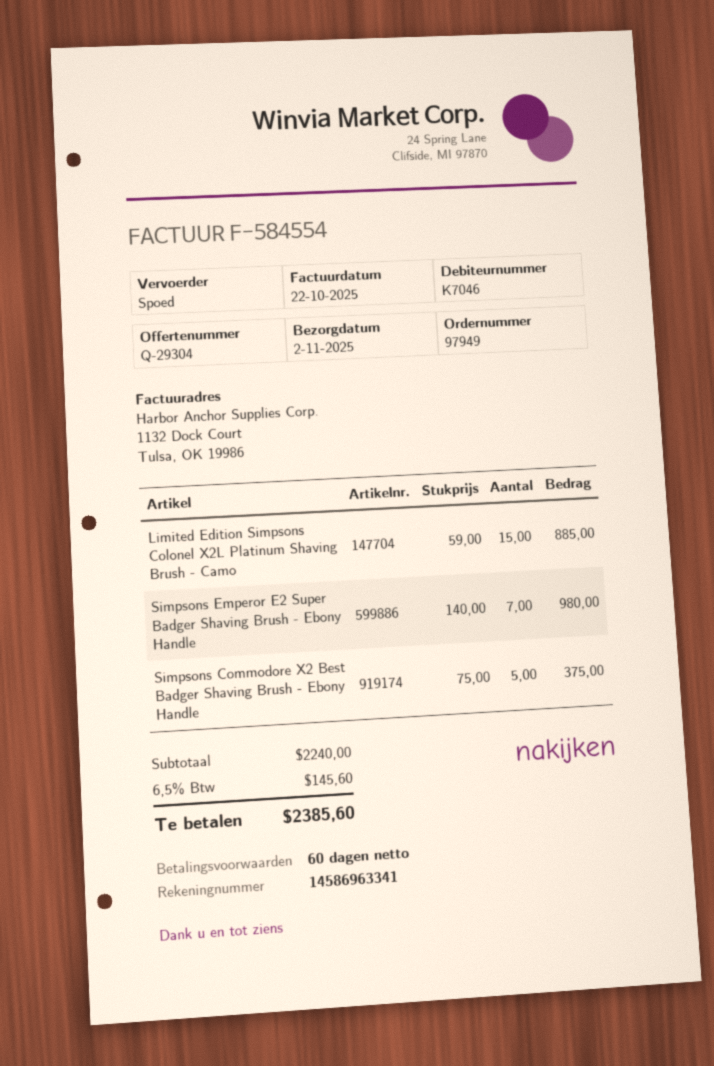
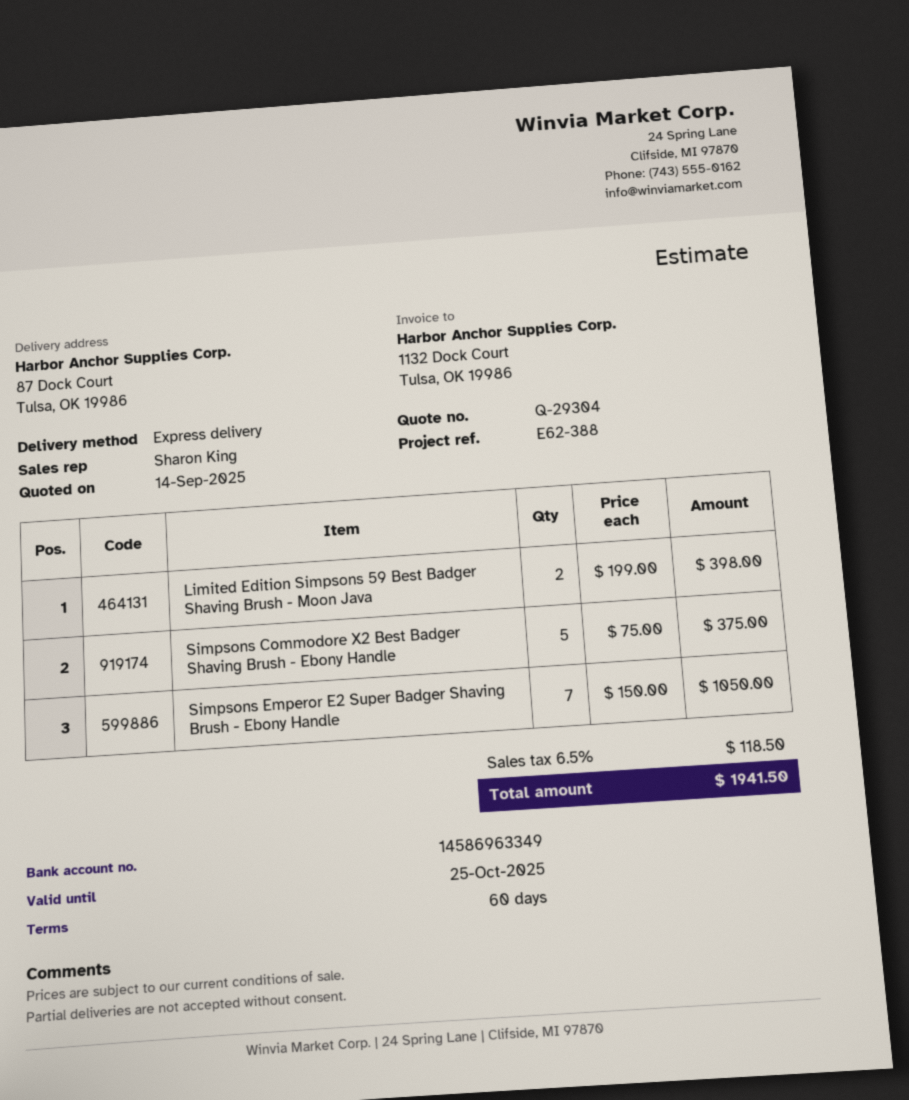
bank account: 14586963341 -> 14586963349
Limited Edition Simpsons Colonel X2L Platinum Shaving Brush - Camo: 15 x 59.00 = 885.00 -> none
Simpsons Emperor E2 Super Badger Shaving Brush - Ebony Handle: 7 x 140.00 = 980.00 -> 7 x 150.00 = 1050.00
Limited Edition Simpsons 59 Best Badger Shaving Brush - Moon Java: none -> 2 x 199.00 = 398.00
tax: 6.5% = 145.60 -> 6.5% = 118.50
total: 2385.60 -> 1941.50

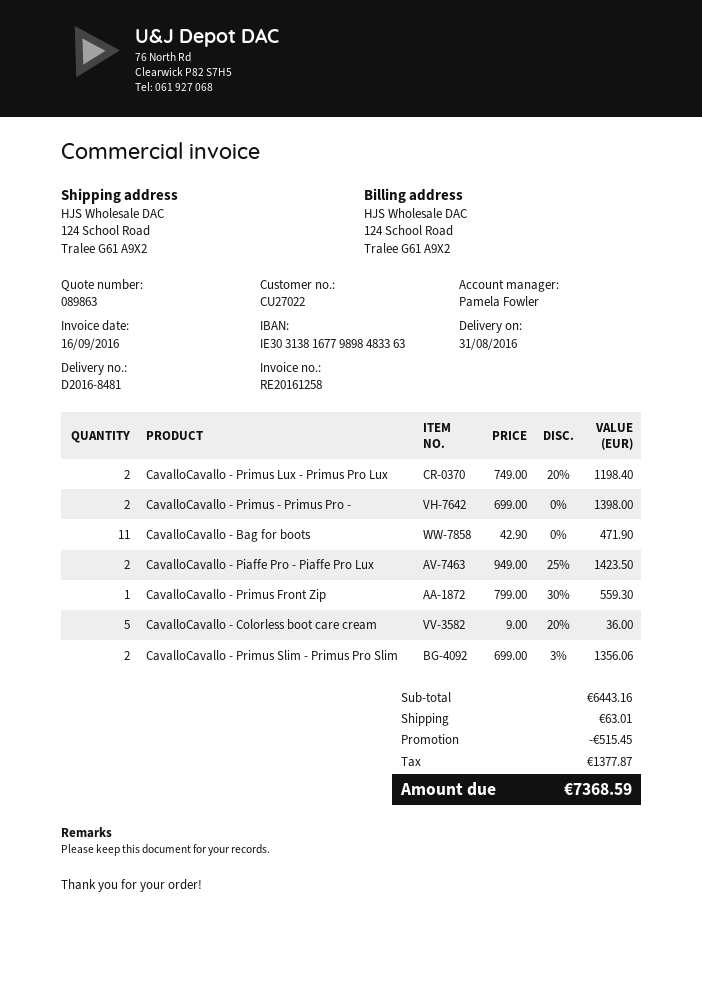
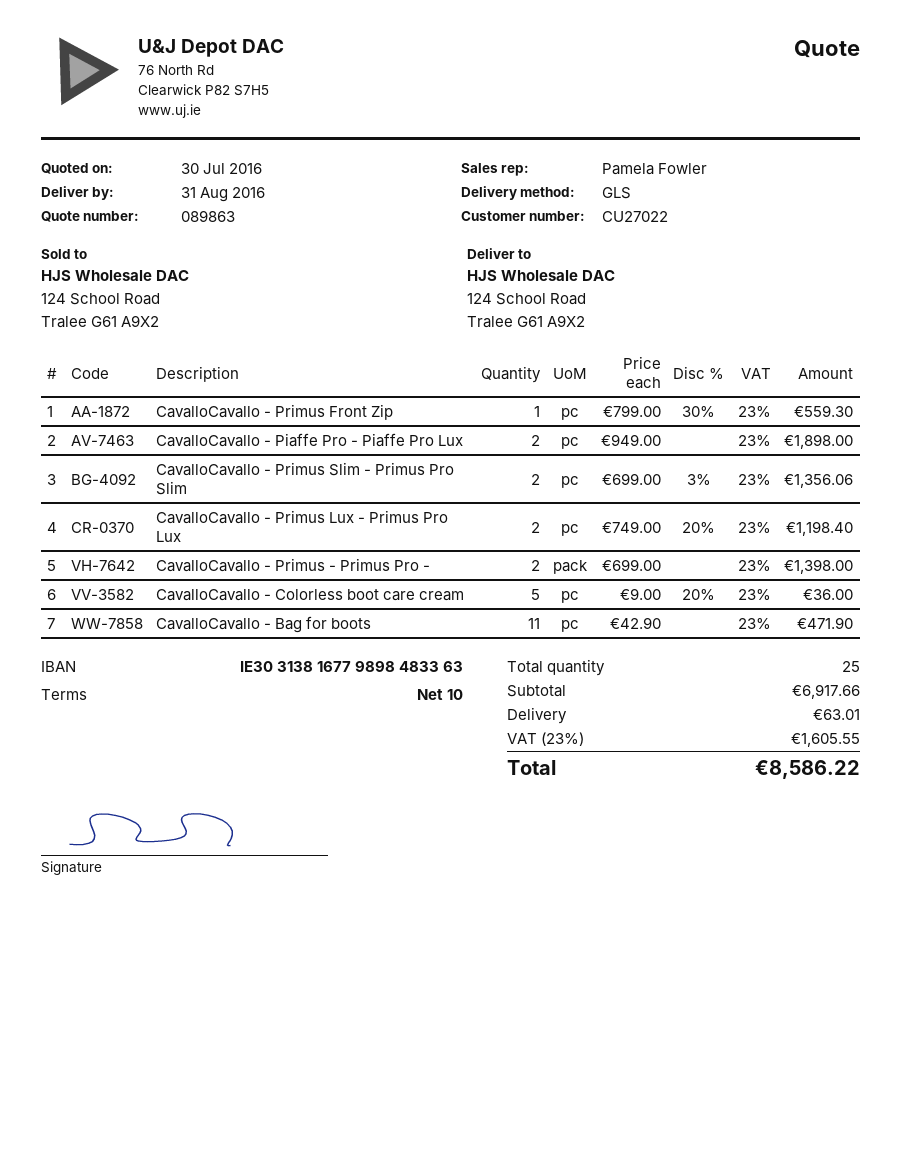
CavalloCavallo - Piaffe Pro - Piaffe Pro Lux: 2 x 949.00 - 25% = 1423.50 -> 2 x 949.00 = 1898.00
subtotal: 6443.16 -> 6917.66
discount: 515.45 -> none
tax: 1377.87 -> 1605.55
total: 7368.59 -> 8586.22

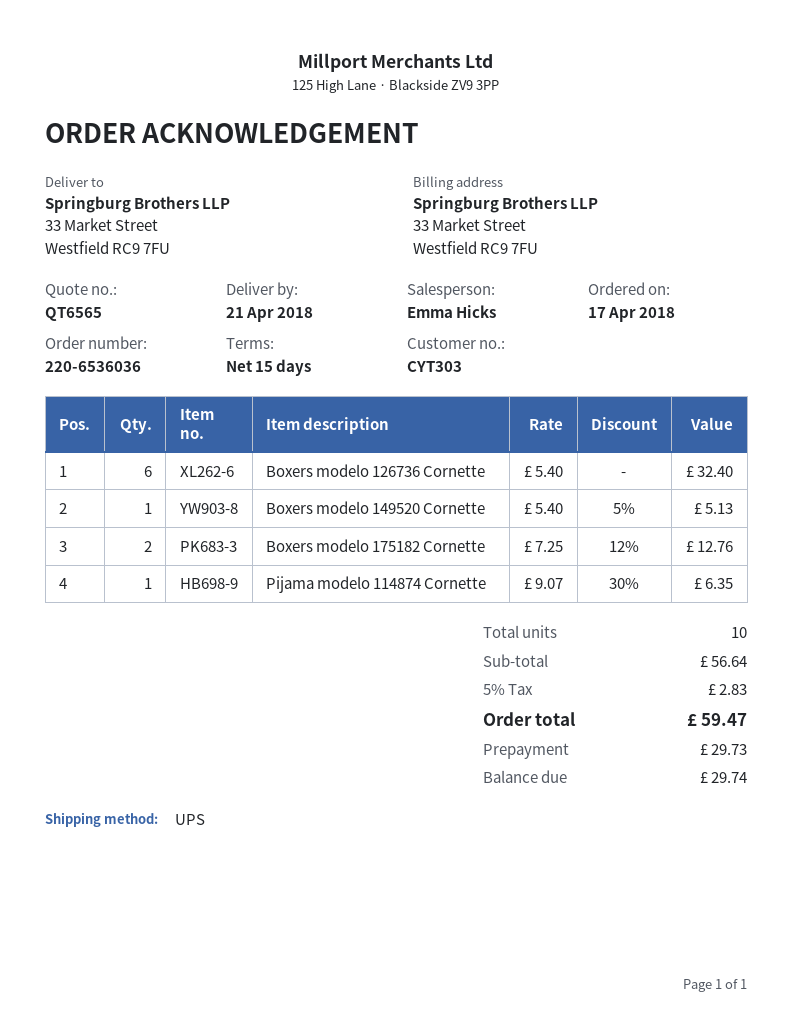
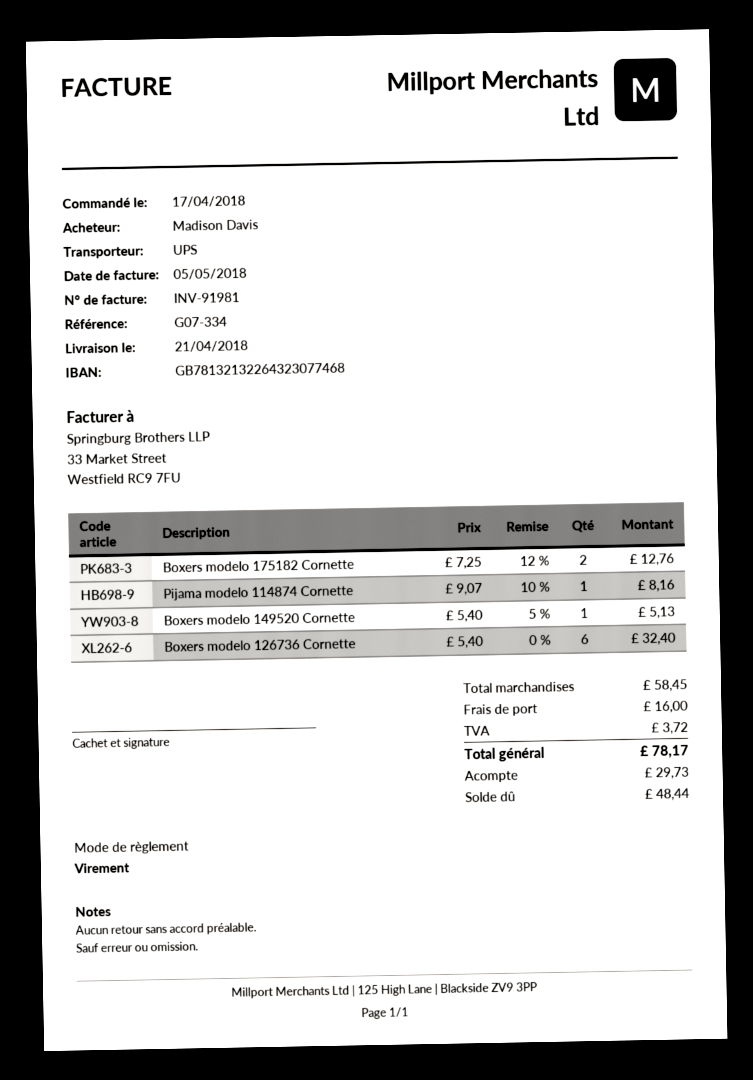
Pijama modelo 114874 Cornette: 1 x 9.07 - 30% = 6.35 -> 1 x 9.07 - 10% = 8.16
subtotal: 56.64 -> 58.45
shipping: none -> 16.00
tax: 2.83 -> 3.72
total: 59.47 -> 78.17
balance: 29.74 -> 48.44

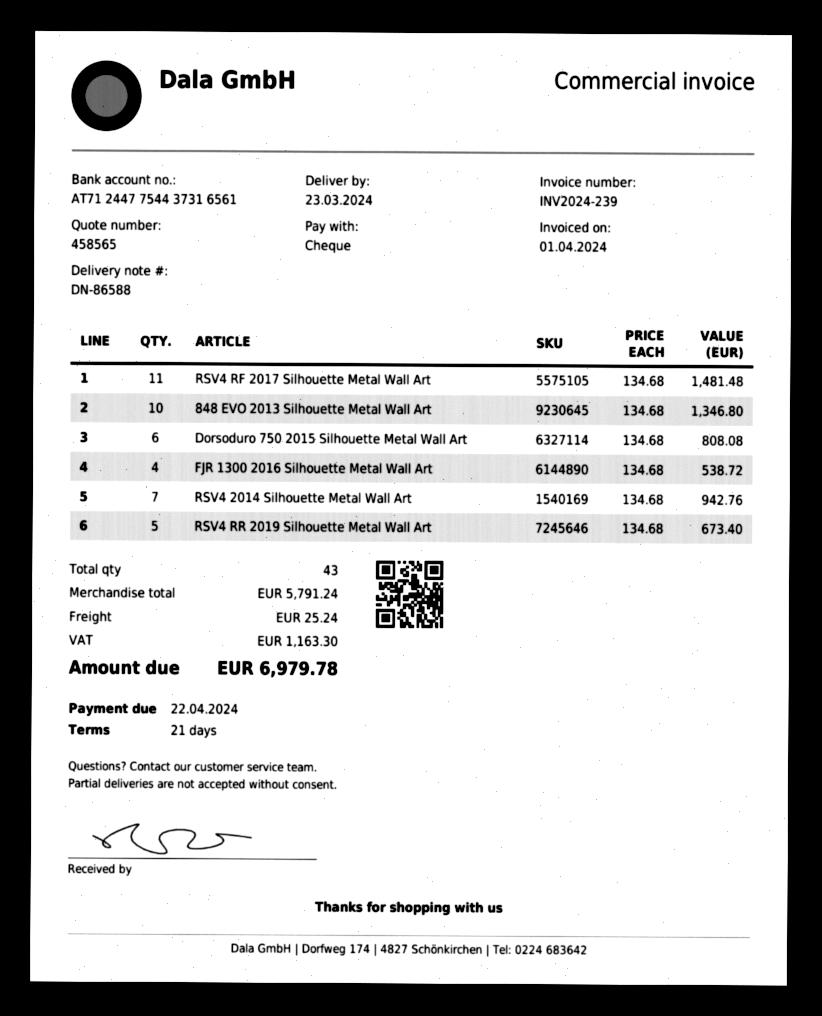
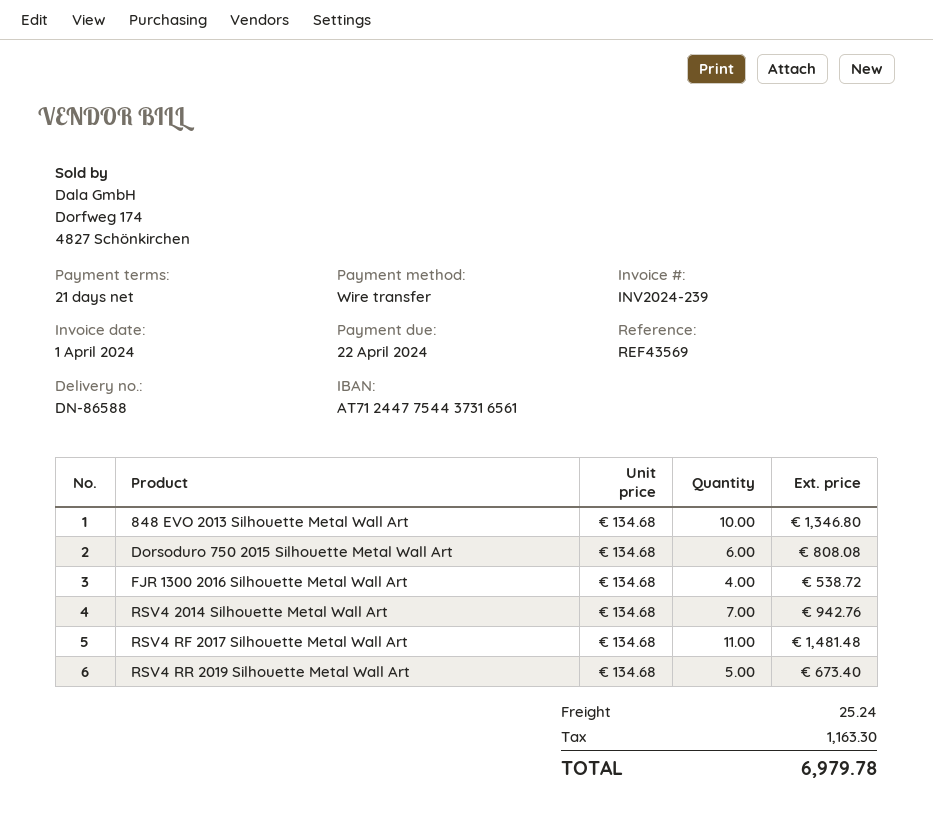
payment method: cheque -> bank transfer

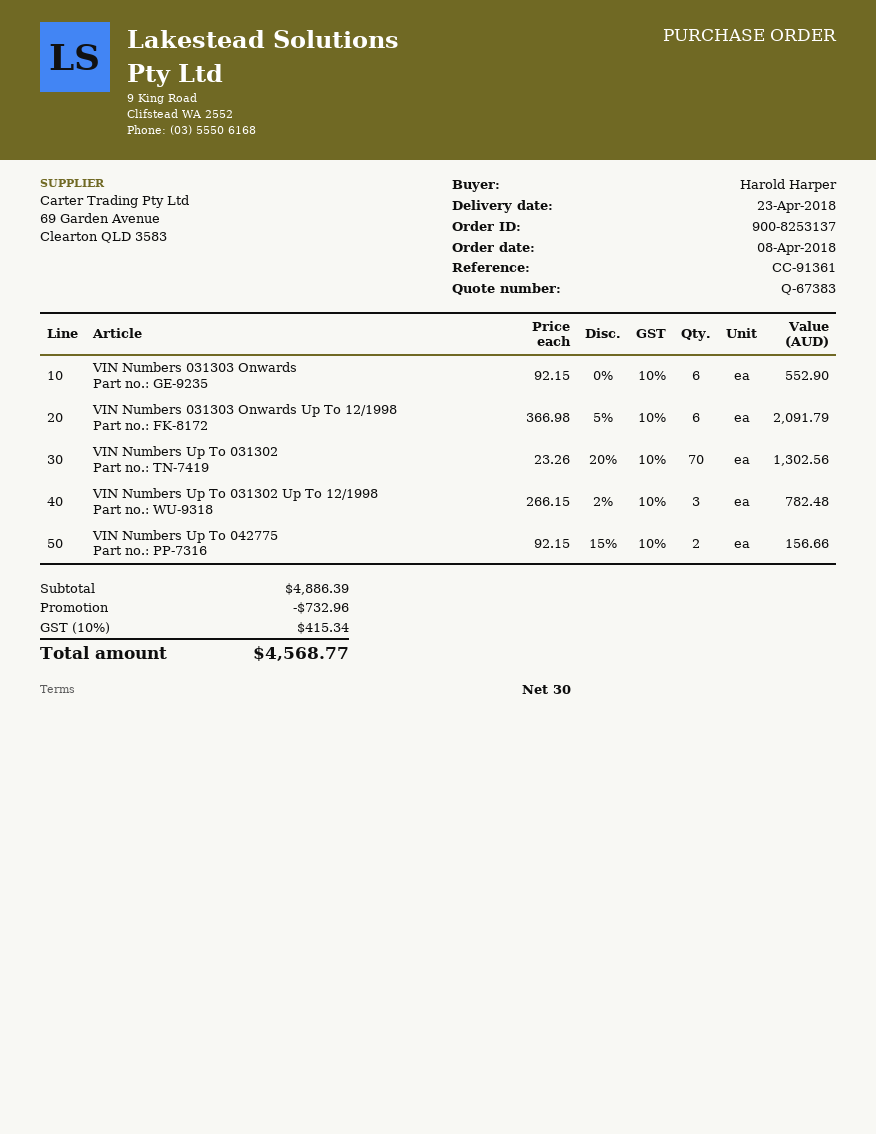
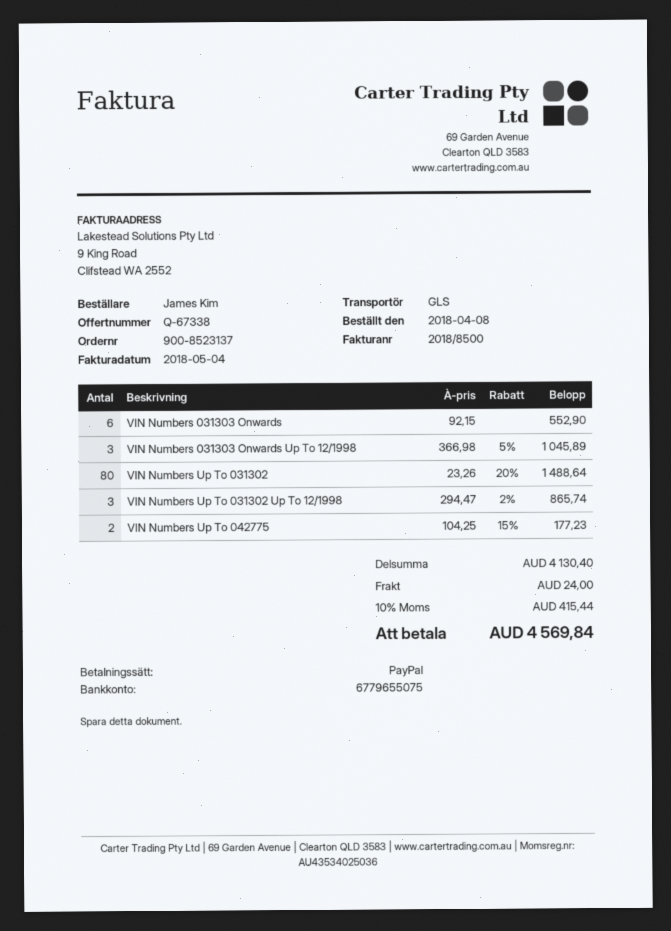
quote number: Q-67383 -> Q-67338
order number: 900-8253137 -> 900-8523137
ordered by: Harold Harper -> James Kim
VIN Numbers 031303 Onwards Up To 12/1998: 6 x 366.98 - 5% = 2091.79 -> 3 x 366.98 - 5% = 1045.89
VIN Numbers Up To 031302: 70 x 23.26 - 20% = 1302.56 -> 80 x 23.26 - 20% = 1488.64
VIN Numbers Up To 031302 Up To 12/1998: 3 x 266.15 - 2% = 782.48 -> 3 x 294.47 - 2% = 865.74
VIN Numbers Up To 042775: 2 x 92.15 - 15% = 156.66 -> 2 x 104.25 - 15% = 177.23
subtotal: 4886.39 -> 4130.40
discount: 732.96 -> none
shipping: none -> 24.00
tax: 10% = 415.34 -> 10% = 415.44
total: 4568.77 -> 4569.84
+-------+
◆ **Work to complete**
Could you please find every line of the listing above holding the string "Shaving" and copy it?

◆ **Task solution**
Limited Edition Simpsons Colonel X2L Platinum Shaving Brush - Camo: 15 x 59.00 = 885.00 -> none
Simpsons Emperor E2 Super Badger Shaving Brush - Ebony Handle: 7 x 140.00 = 980.00 -> 7 x 150.00 = 1050.00
Limited Edition Simpsons 59 Best Badger Shaving Brush - Moon Java: none -> 2 x 199.00 = 398.00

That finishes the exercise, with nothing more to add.